Work item:
In every line of the records, look for "Mawa", then report how many lines have it and nothing else.

Data to use:
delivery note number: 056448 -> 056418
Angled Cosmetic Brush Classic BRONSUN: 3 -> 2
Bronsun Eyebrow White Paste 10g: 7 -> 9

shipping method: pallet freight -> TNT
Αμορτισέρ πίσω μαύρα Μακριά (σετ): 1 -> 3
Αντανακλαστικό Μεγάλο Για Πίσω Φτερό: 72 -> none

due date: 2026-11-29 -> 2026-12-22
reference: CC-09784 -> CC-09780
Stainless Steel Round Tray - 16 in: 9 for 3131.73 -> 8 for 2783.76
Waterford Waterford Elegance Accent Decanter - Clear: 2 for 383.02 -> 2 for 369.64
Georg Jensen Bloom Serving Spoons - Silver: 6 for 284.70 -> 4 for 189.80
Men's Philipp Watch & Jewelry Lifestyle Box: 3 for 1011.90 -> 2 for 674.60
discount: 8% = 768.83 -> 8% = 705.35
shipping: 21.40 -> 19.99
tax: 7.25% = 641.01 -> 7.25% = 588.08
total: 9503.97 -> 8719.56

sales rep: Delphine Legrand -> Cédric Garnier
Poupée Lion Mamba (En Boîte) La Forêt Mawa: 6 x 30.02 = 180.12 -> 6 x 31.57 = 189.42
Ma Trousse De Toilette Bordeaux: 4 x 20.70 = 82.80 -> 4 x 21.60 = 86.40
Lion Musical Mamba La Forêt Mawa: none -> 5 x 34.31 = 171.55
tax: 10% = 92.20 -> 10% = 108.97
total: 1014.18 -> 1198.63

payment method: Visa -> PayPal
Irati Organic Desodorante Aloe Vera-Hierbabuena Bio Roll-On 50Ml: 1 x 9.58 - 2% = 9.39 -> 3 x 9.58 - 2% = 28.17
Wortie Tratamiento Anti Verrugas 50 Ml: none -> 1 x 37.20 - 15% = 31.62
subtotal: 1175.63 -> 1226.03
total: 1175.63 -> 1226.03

Reply to the task:
2